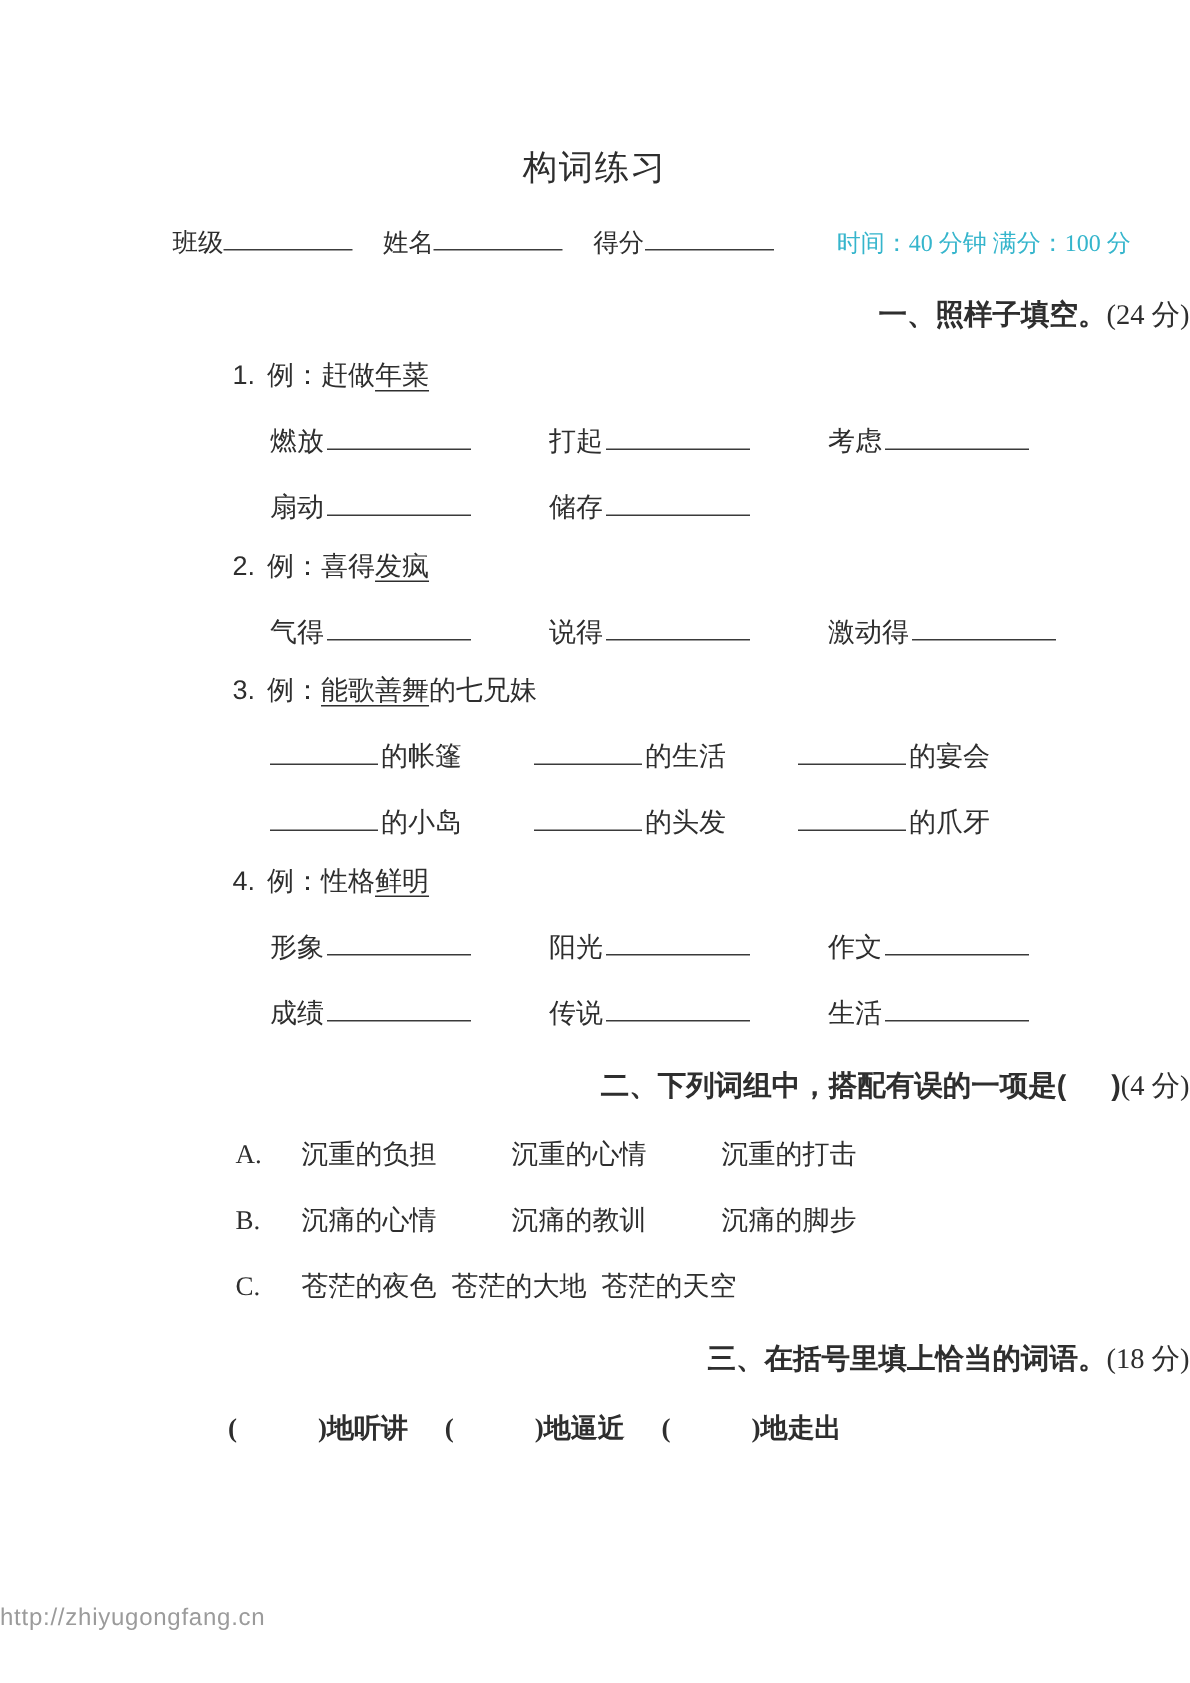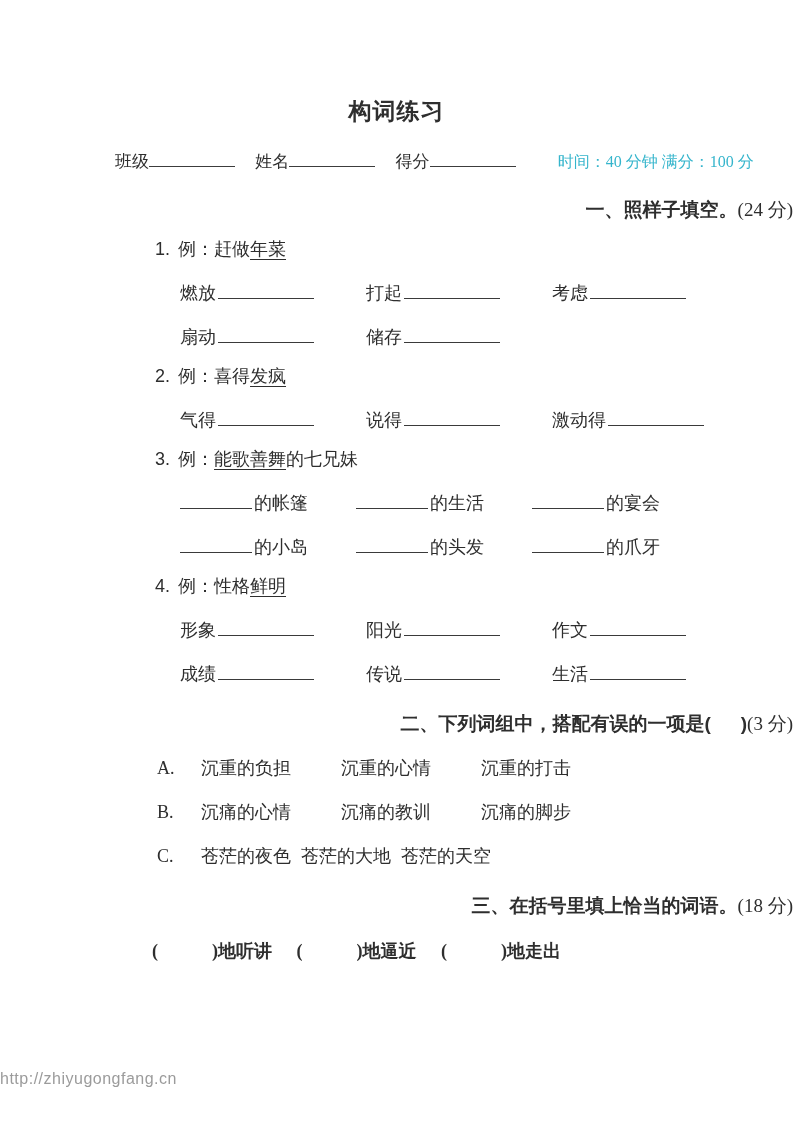"构词练习" .title { font-weight: bold -> normal }
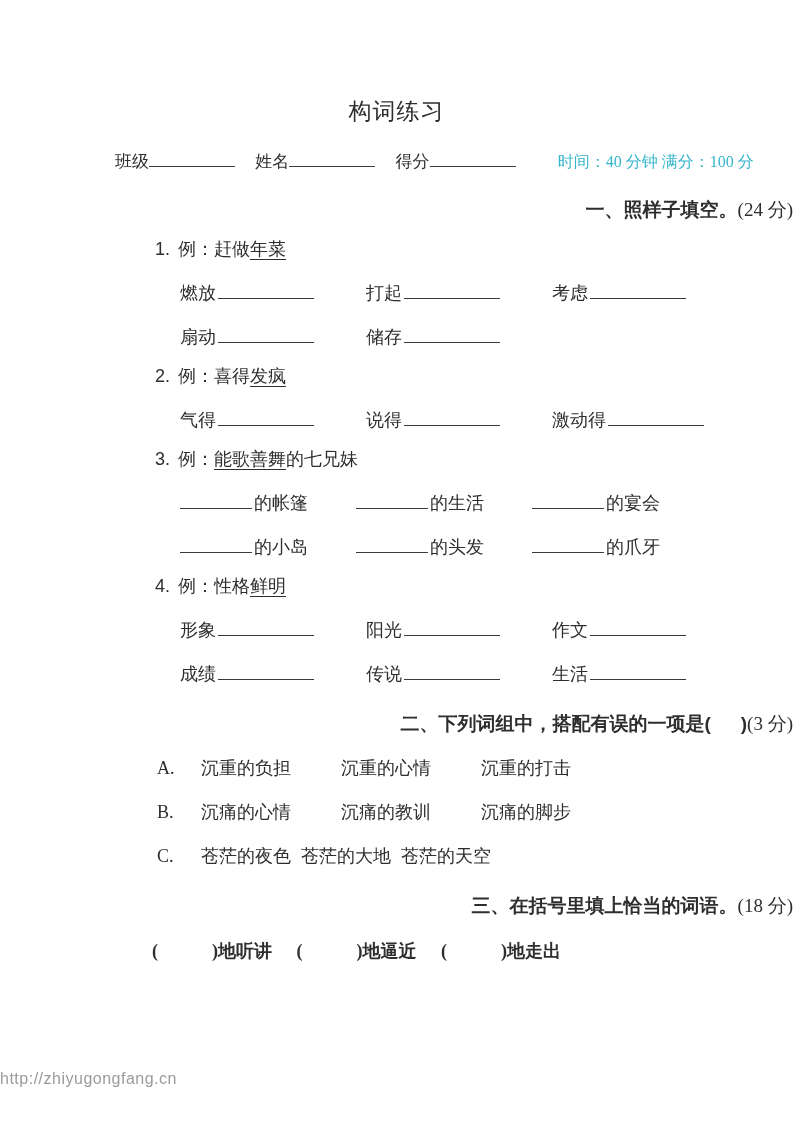"(3 分)" span.pts { text: 3 -> 4 }
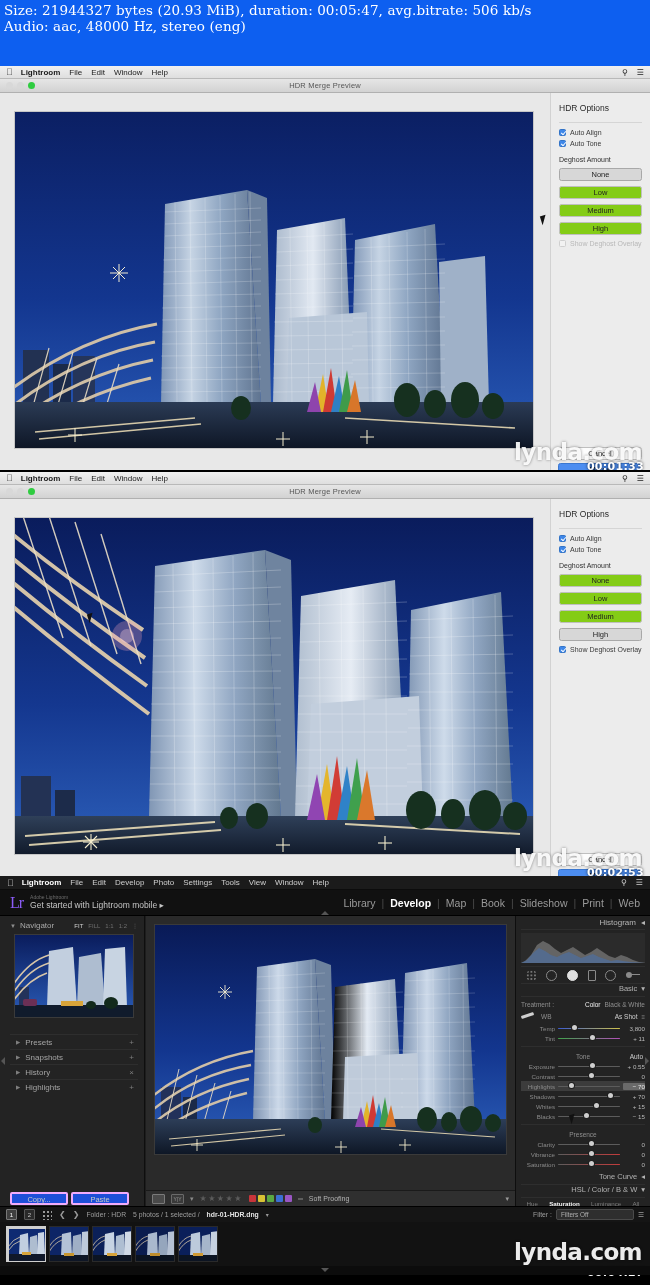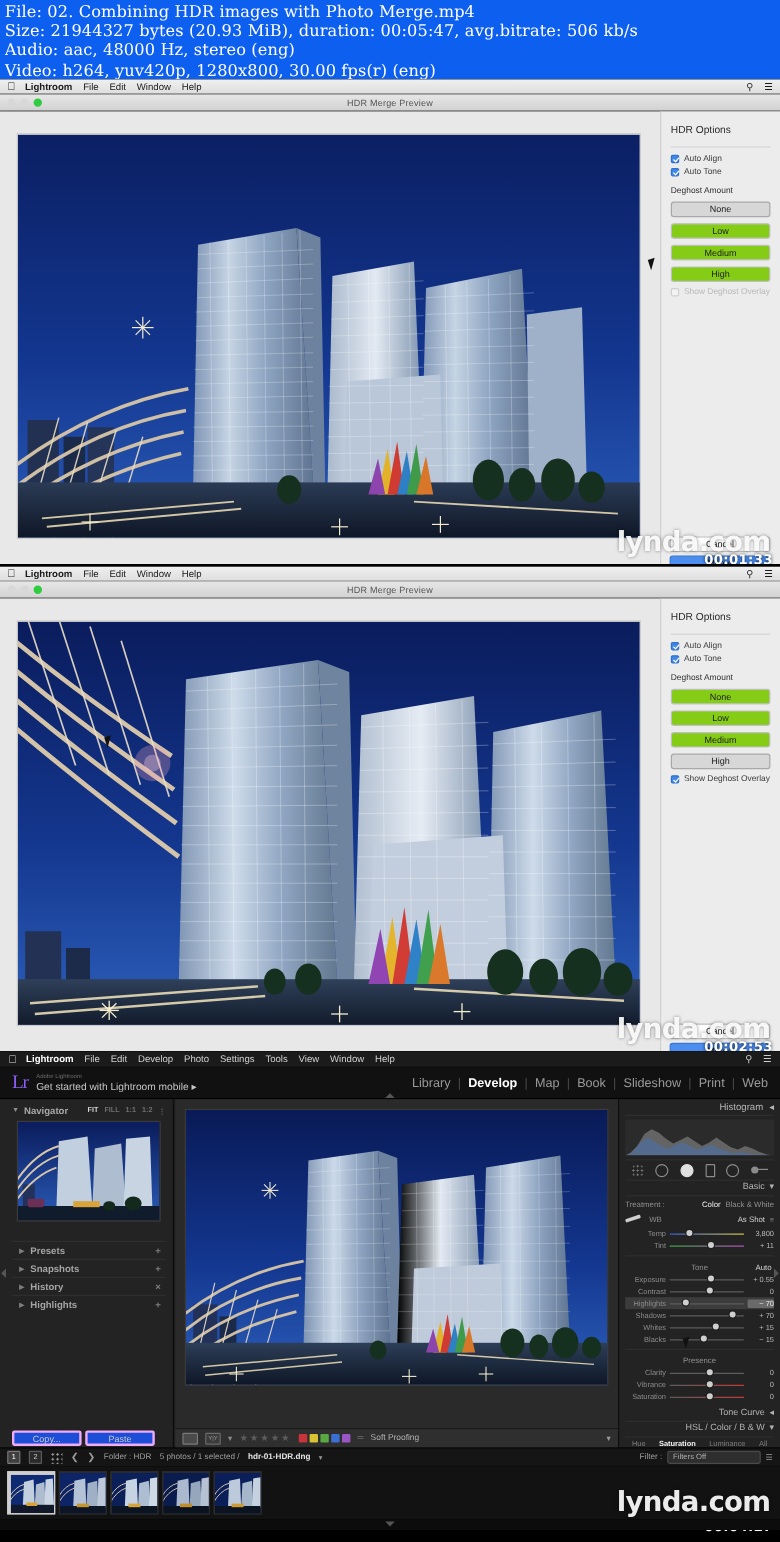"File: 02. Combining HDR images" div { html: <div>File: 02. Combining HDR images with Photo Merge.mp4</div> -> none }
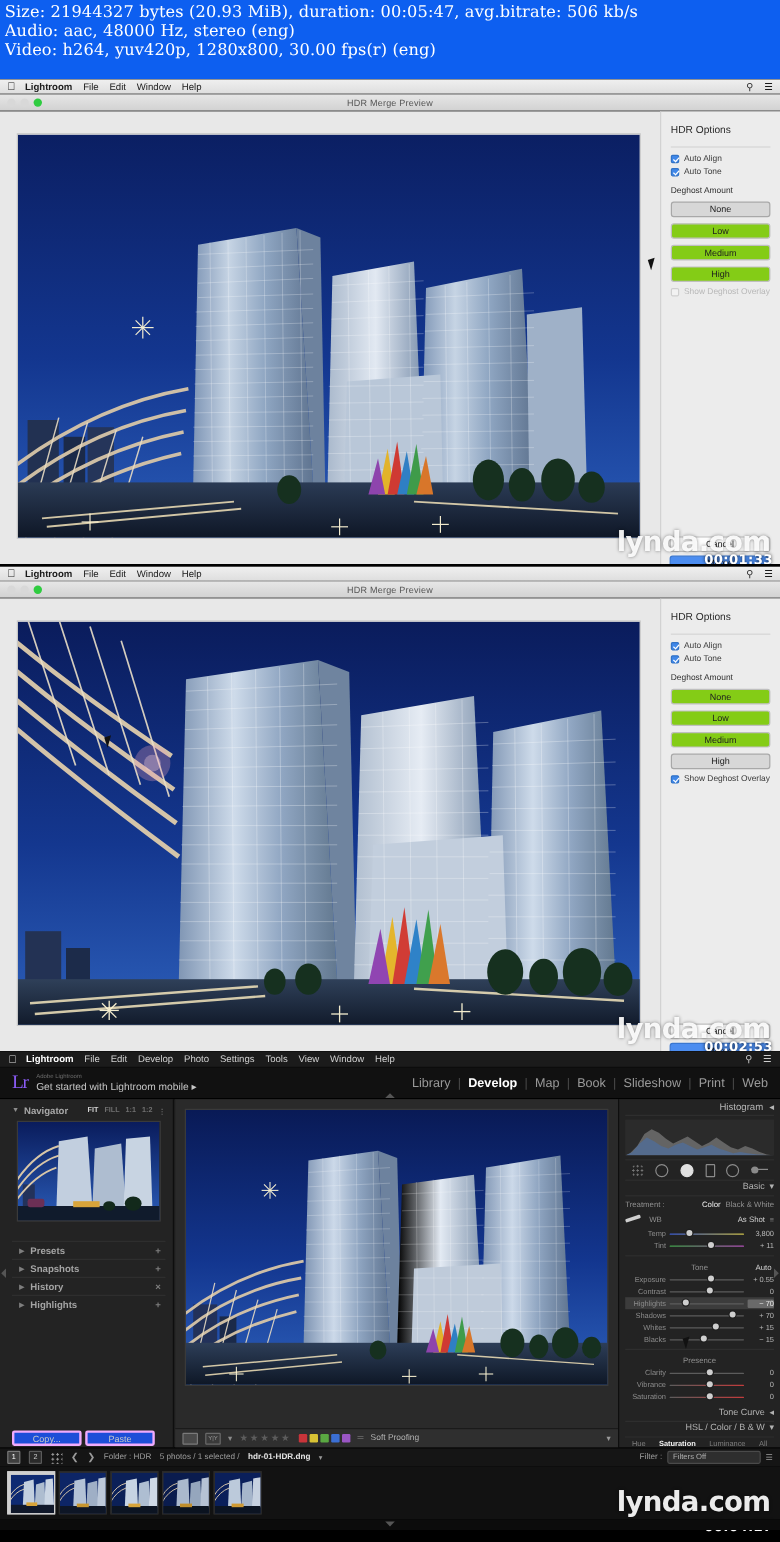"Video: h264, yuv420p, 1280x800, 30.00" div { html: <div>Video: h264, yuv420p, 1280x800, 30.00 fps(r) (eng)</div> -> none }
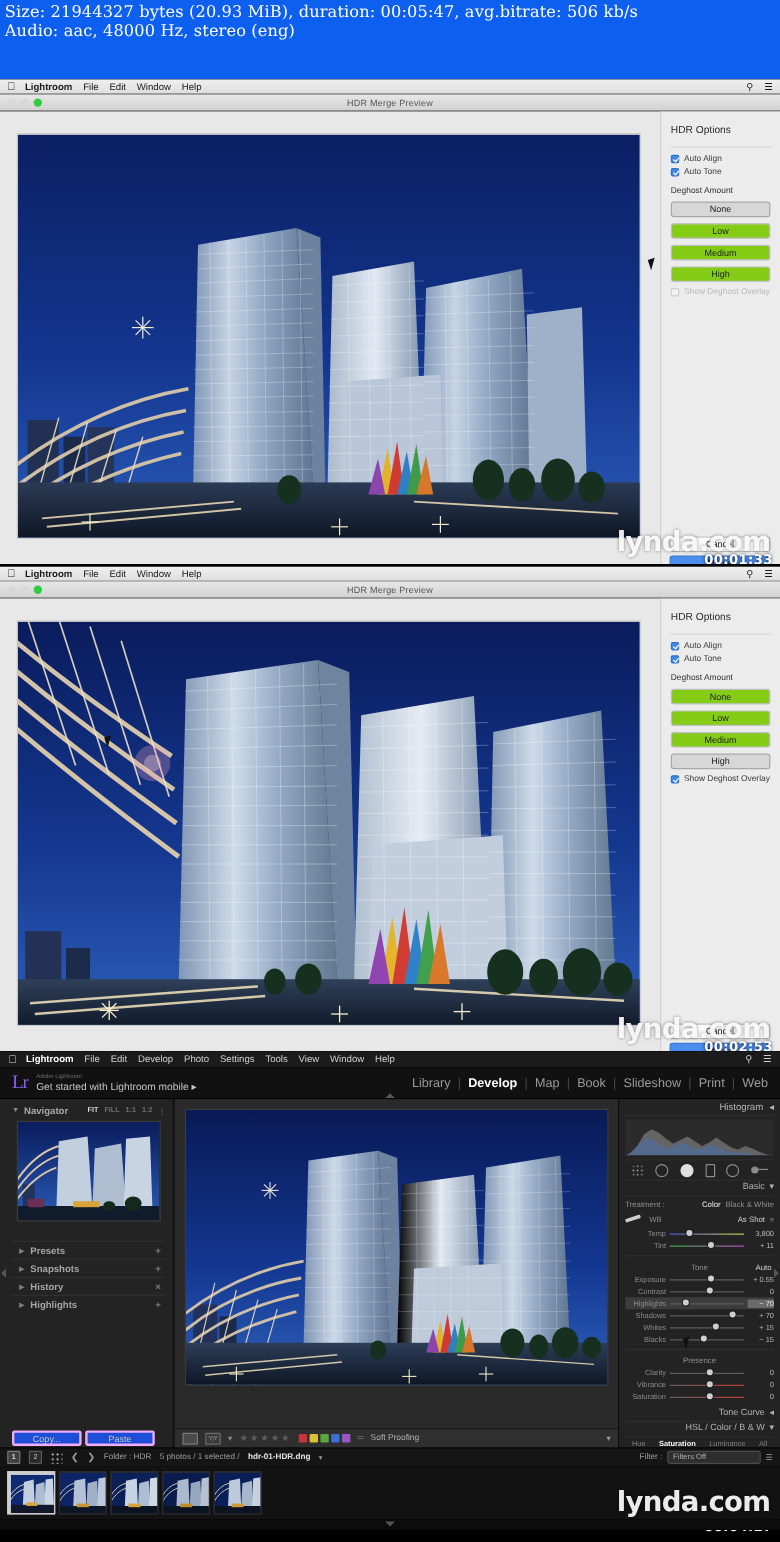"Navigator" .lr-left { font-weight: bold -> none }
-.-.-
» AIM OF THE TASK
Return the material from above in full, exactly as written, with the pictures omitted.

» RESPONSE TO THIS TASK
"构词练习" .title { font-weight: bold -> normal }
"(3 分)" span.pts { text: 3 -> 4 }
"File: 02. Combining HDR images" div { html: <div>File: 02. Combining HDR images with Photo Merge.mp4</div> -> none }
"Video: h264, yuv420p, 1280x800, 30.00" div { html: <div>Video: h264, yuv420p, 1280x800, 30.00 fps(r) (eng)</div> -> none }
"Navigator" .lr-left { font-weight: bold -> none }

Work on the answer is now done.